ROLLE Jean, Gabriel

Par Claude Latta

Né le 1er juin 1905 à Grézieux-le-Fromental (Loire), mort à Montbrison le 25 décembre 1963 ; ouvrier tourneur puis technicien et chef de bureau d’études aux usines Chavanne-Brun à Montbrison (Loire), puis (1943) employé aux Mines de Saint-Étienne ; secrétaire de la section CFTC de Montbrison (1936), responsable du mouvement Combat dans le secteur Forez Ouest, capitaine de l’Armée secrète.

Jean Rolle
Jean Rolle
Archives familiales

Fils de Jean Pierre Rolle et d’Anne Fréry, Jean Rolle avait été victime, alors qu’il avait dix-sept ans, d’un grave accident du travail chez Chavanne-Brun où il était entré en 1922. Ouvrier tourneur, métallurgiste, il eut le bras pris dans un tour horizontal et a dû être amputé. Il devenant ensuite technicien puis chef de bureau au service de fabrication de l’atelier mécanique, toujours chez Chavanne-Brun. Il s’était marié à Anne Louise Jarrafoux dont il eut six enfants. L’aîné, son fils Pierre, né en 1927, l’aide en 1944 dans ses activités de résistance.

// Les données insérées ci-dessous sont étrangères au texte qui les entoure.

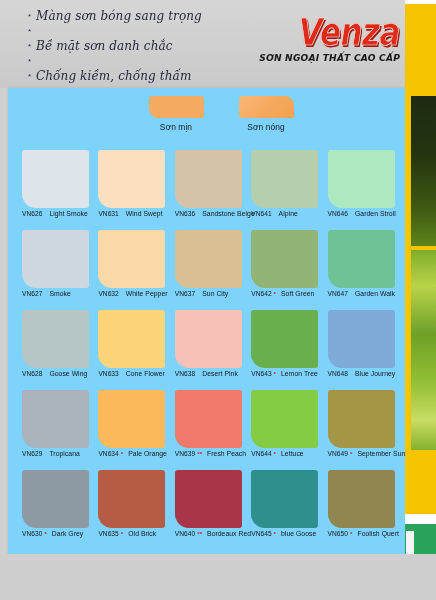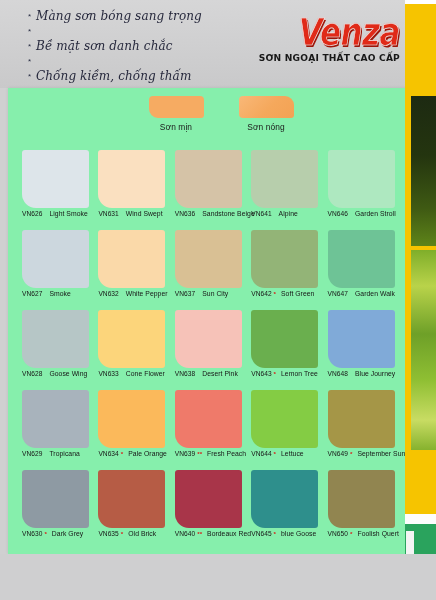"SƠN NGOẠI THẤT CAO CẤP" #logo-tagline { font-style: none -> italic }
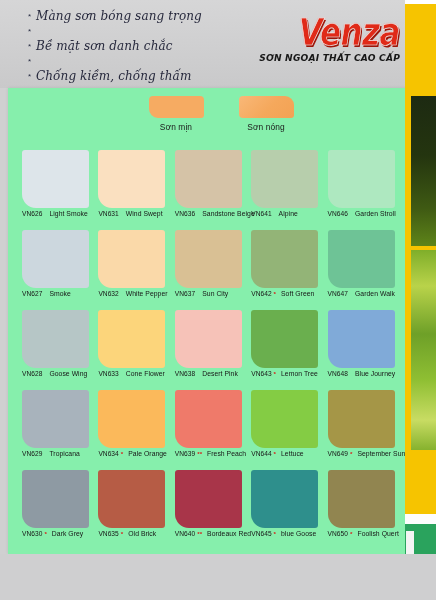"Sơn mịn" #card { background: #86efac -> #7dd3fc }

Chrétien convaincu, Jean Rolle fut un militant syndicaliste CFTC, devenu en 1936 secrétaire de l’union locale CFTC, ce qui le conduisit à s’affronter à la fois au patronat local et aux militants de la CGT, qu’ils soient de tendance confédérée ou unitaire. Ses convictions syndicales, le refus de la dissolution des centrales syndicales et plus tard celui de la Charte du travail et des Corporations furent déterminants dans l’engagement de Jean Rolle dans la Résistance. Il fut à l’origine du premier acte de résistance syndicale à Montbrison en mai 1941 : il refusa de signer, au nom de la section de la CFTC, les « Cahiers de vœux corporatifs » qui auraient demandé l’établissement d’un syndicat unique : ces cahiers devaient être remis à la sous-préfecture de Montbrison pour appuyer et justifier la demande de promulgation de la Charte du Travail. Ils avaient été approuvés par le patronat local et quelques membres de la CGT ralliés à la Révolution nationale.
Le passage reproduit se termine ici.